Om klimaatverandering in de toekomst te beperken, worden wereldwijd maatregelen genomen om de uitstoot van broeikasgassen te beperken. Een van de maatregelen is om van fossiele energiebronnen over te stappen naar duurzame energiebronnen. Windturbines leveren duurzame energie en sinds een aantal jaren worden deze in Nederland ook steeds meer op zee geplaatst. Het Staatstoezicht op de Mijnen (SodM) is toezichthouder voor windturbines op zee en heeft het RIVM gevraagd een quickscan te doen. Doel was om te onderzoeken welke gevolgen er voor het milieu kunnen ontstaan door windturbines op zee.
Windturbines en gevaarlijke stoffen (ZZS (Zeer Zorgwekkende Stoffen ))
In de quickscan heeft het RIVM onderzocht of er gevaarlijke stoffen vrijkomen bij het gebruik van windmolens op zee. Er is gekeken naar het plaatsen van de windturbines tot en met de ontmanteling en recycling. Uit de quickscan blijkt dat er een kans is op uitstoot van gevaarlijke stoffen. Dit geldt vooral bij het gebruik en onderhoud van de windturbines. In een vervolgonderzoek wordt daarom onderzoek gedaan naar concentraties en mogelijke risico’s van deze stoffen. Daarbij wordt vooral gekeken naar situaties waarin de windmolens gecombineerd worden met bijvoorbeeld algenvelden, oesterkwekerijen of viskwekerijen (multi-use scenario’s).
Windturbines en een veilige circulaire economie
Er is ook gekeken naar de afvalfase van de windturbines. Het blijkt dat vooral de recycling van de bladen nog niet op orde is. In de literatuur is er nog weinig bekend over mogelijke manieren om de bladen te recyclen. En wat daarvan de gevolgen zijn voor het milieu. Nederland zet in op een circulaire economie Veilig en duurzaam recyclen | RIVM in 2050. Dat betekent dat grondstoffen in principe in de kringloop blijven en afval weer wordt gebruikt als grondstof. Daarom is het heel belangrijk om al in de ontwerpfase van nieuwe bladen rekening te houden met de end-of-life fase van de windturbines. En te bedenken hoe deze veilig gerecycled kunnen worden.
Preventie en vervolgonderzoek
Het belangrijkste advies naar aanleiding van de quickscan is om preventieve maatregelen te nemen.
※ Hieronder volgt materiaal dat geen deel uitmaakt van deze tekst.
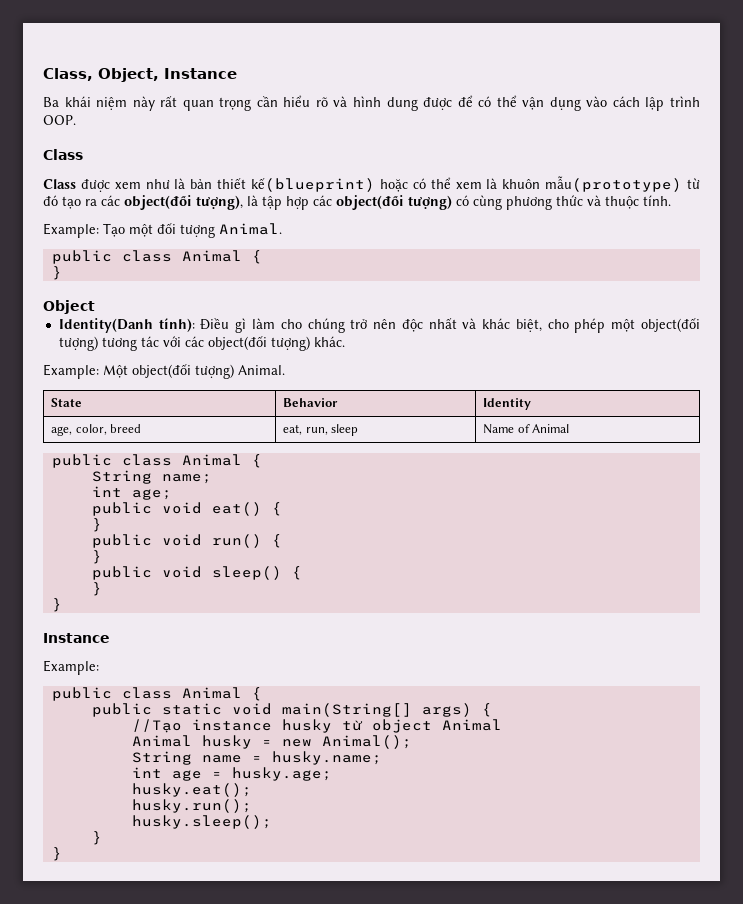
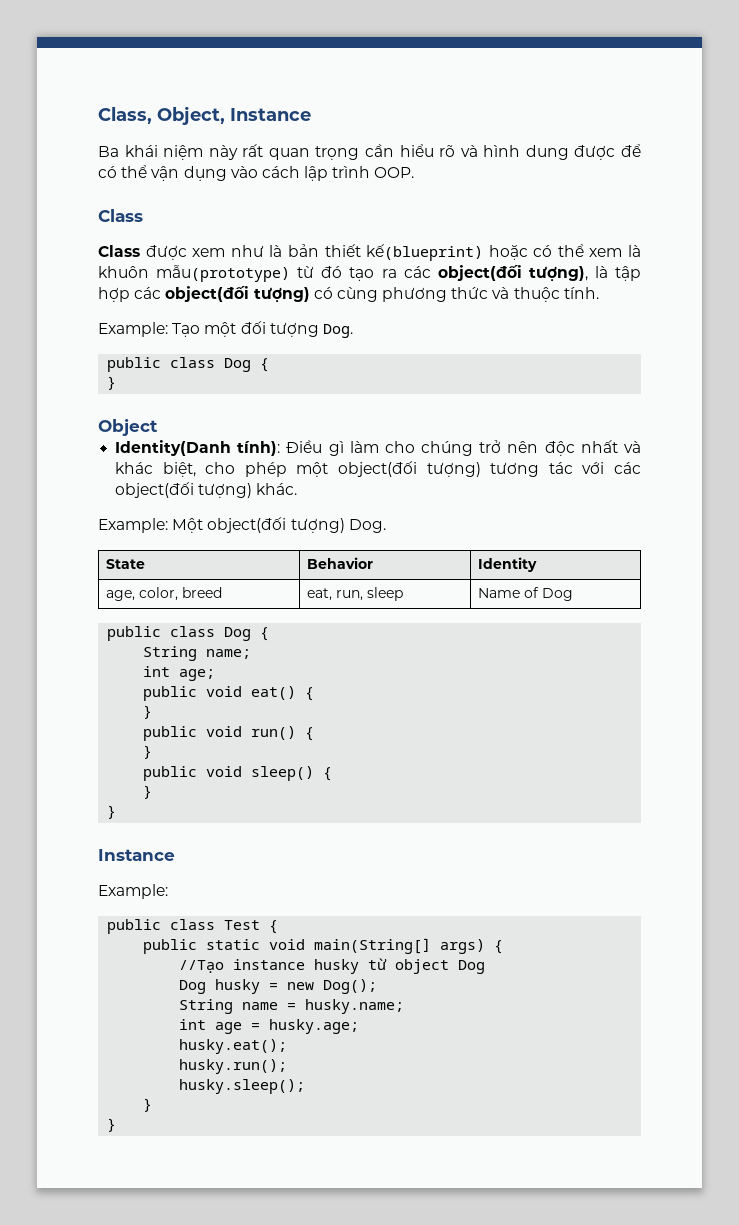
[219,223,282,235] [51,250,242,264] Animal. // public class Animal -> [322,324,353,338] [107,357,252,372] Dog. // public class Dog
[238,365,285,375] Animal. -> [348,519,386,533] Dog.
[532,424,570,433] [51,454,242,468] Animal // public class Animal -> [541,588,573,601] [107,626,252,641] Dog // public class Dog
[181,687,242,699] Animal -> [224,920,261,930] Test
[441,719,502,731] [131,735,192,747] Animal // Animal -> [458,960,486,974] [179,980,207,994] Dog // Dog
[321,735,412,749] Animal(); -> [323,979,378,994] Dog();

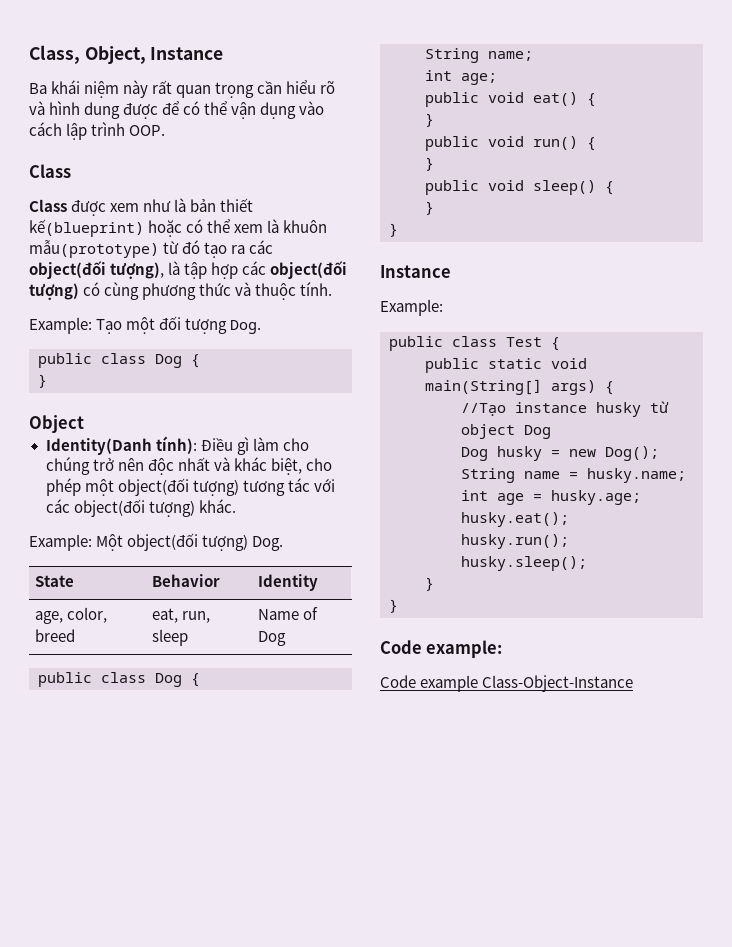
(117, 1125) none -> [380,640,503,658] [380,675,634,692] // Code example: // Code example Class-Object-Instance

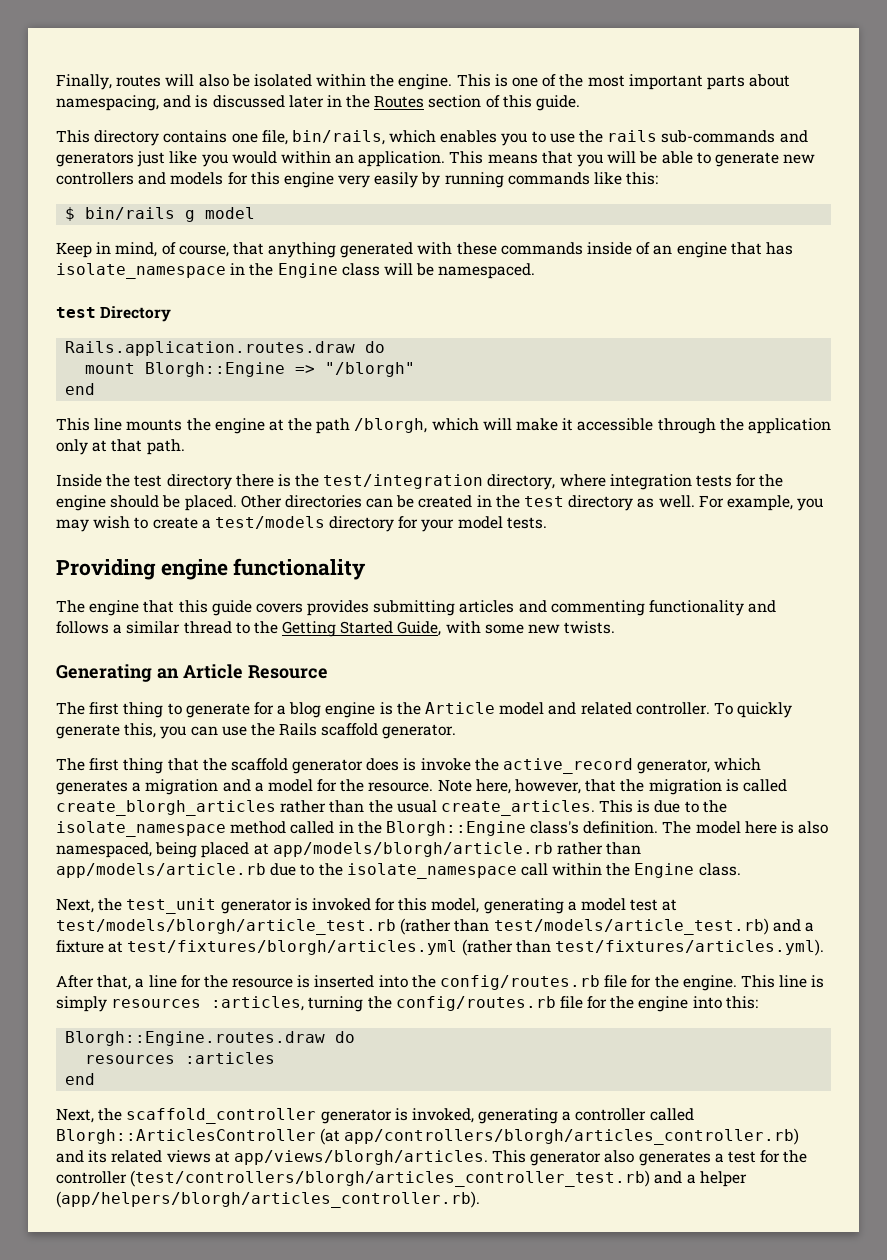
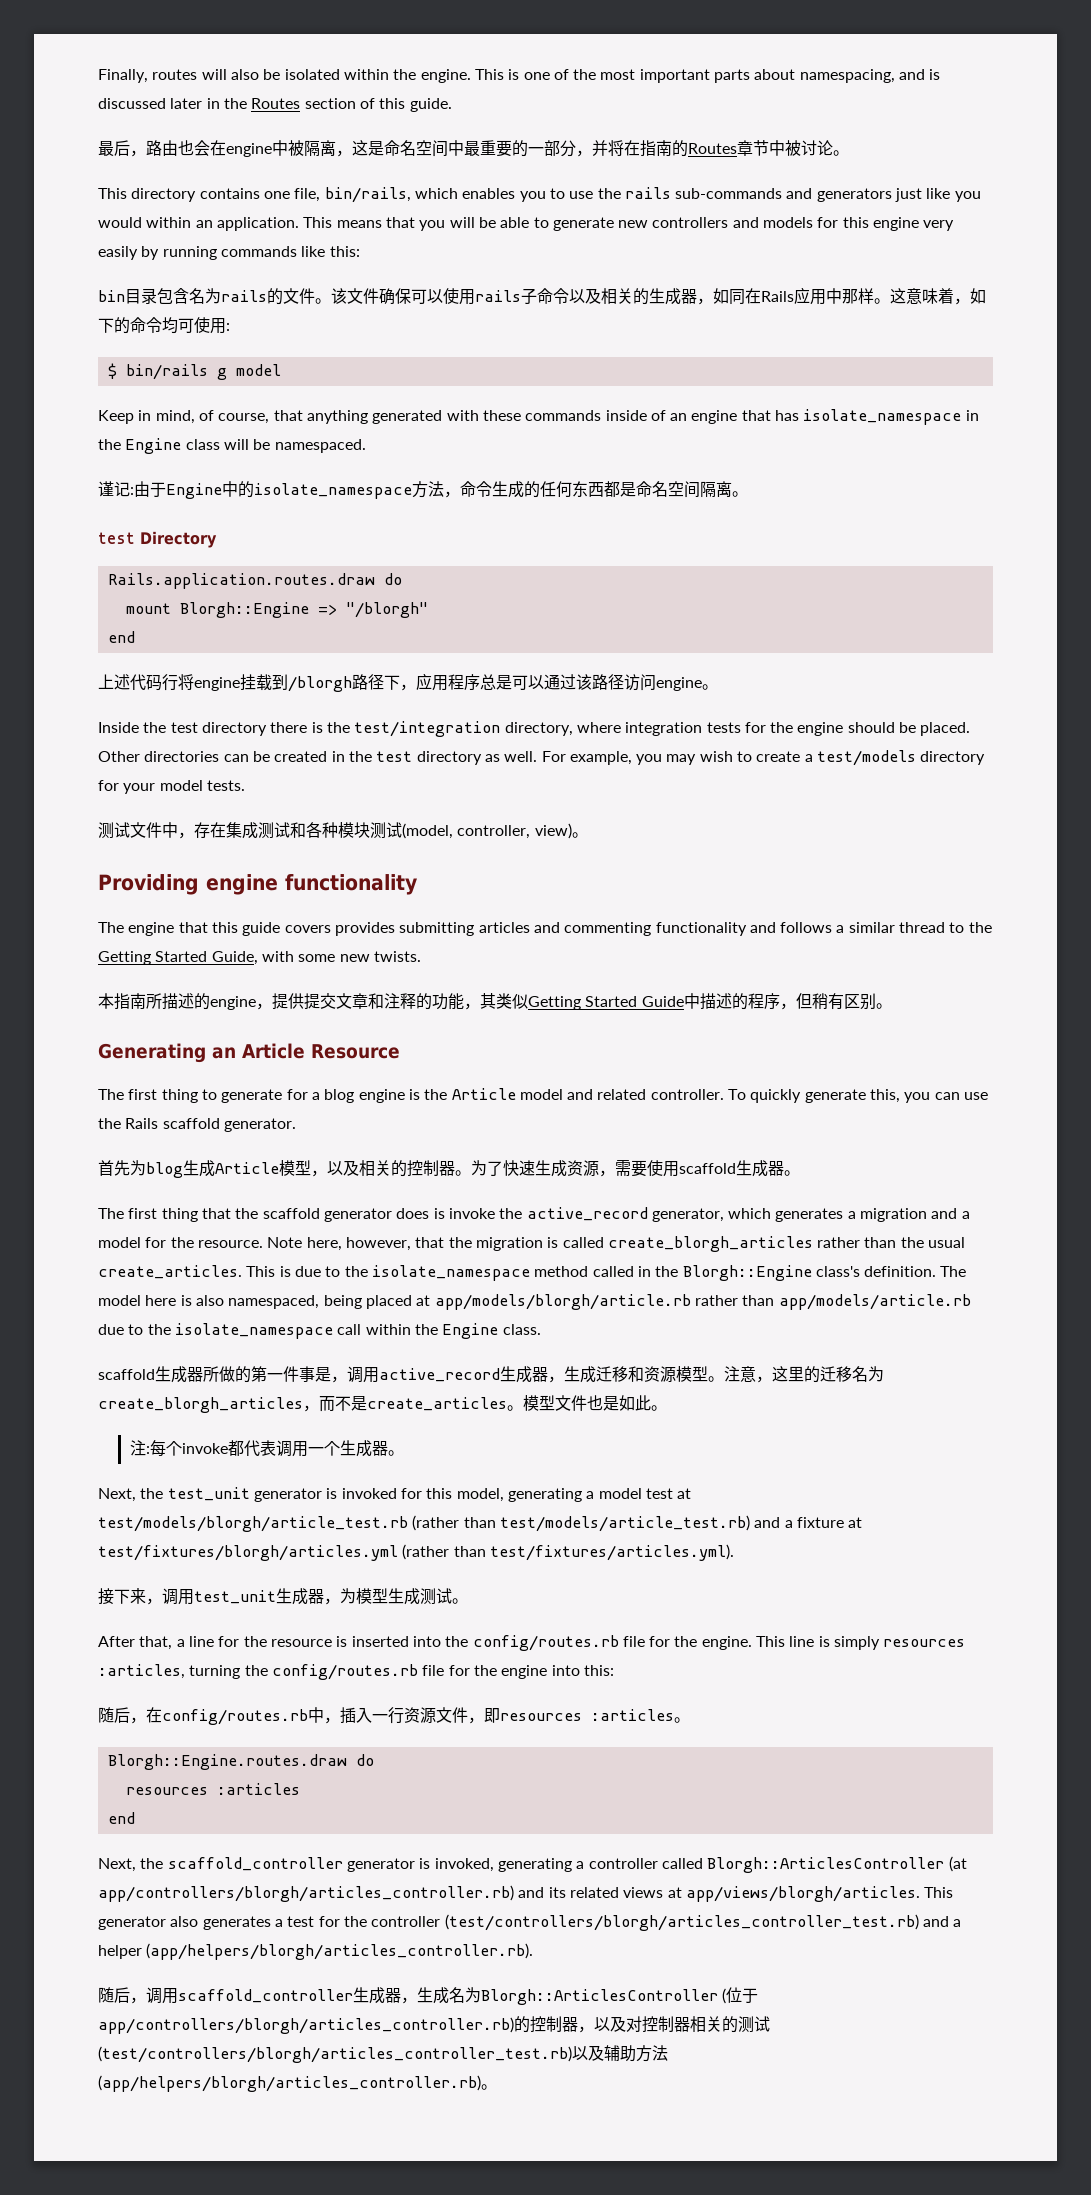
(581, 103) none -> [98,140,849,157] // 最后，路由也会在engine中被隔离，这是命名空间中最重要的一部分，并将在指南的Routes章节中被讨论。
(659, 178) none -> [98,287,986,305] [98,317,230,334] // bin目录包含名为rails的文件。该文件确保可以使用rails子命令以及相关的生成器，如同在Rails应用中那样。这意味着，如下的命令均可使用:
(536, 271) none -> [98,481,748,499] // 谨记:由于Engine中的isolate_namespace方法，命令生成的任何东西都是命名空间隔离。
[56,418,831,434] [56,439,185,455] This line mounts the engine at the path /blorgh, which will make it accessible through the application only at that path. -> [98,673,718,692] 上述代码行将engine挂载到/blorgh路径下，应用程序总是可以通过该路径访问engine。
(547, 523) none -> [98,822,588,839] // 测试文件中，存在集成测试和各种模块测试(model, controller, view)。
(616, 627) none -> [98,993,892,1010] // 本指南所描述的engine，提供提交文章和注释的功能，其类似Getting Started Guide中描述的程序，但稍有区别。
(457, 731) none -> [98,1160,800,1178] // 首先为blog生成Article模型，以及相关的控制器。为了快速生成资源，需要使用scaffold生成器。
(741, 869) none -> [98,1366,884,1383] [98,1395,667,1413] [129,1440,404,1457] // scaffold生成器所做的第一件事是，调用active_record生成器，生成迁移和资源模型。注意，这里的迁移名为create_blorgh_articles，而不是create_articles。模型文件也是如此。 // 注:每个invoke都代表调用一个生成器。
(824, 947) none -> [98,1588,468,1605] // 接下来，调用test_unit生成器，为模型生成测试。
(758, 1002) none -> [98,1707,690,1725] // 随后，在config/routes.rb中，插入一行资源文件，即resources :articles。
(480, 1199) none -> [98,1987,759,2005] [98,2016,770,2034] [98,2045,668,2063] [98,2075,497,2092] // 随后，调用scaffold_controller生成器，生成名为Blorgh::ArticlesController (位于app/controllers/blorgh/articles_controller.rb)的控制器，以及对控制器相关的测试(test/controllers/blorgh/articles_controller_test.rb)以及辅助方法(app/helpers/blorgh/articles_controller.rb)。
Daardoor wordt de uitstoot van stoffen minder. Dit kan onder andere door de coating van de windturbine te veranderen en te voorkomen dat erosie van de bladen optreedt.
Daarnaast adviseert het RIVM om vervolgonderzoek te doen op 3 onderdelen:
1. de risico’s van multi-use scenario’s;
2. de risico’s bij calamiteiten, zoals brand;
3. end-of-life van de bladen (de recycling).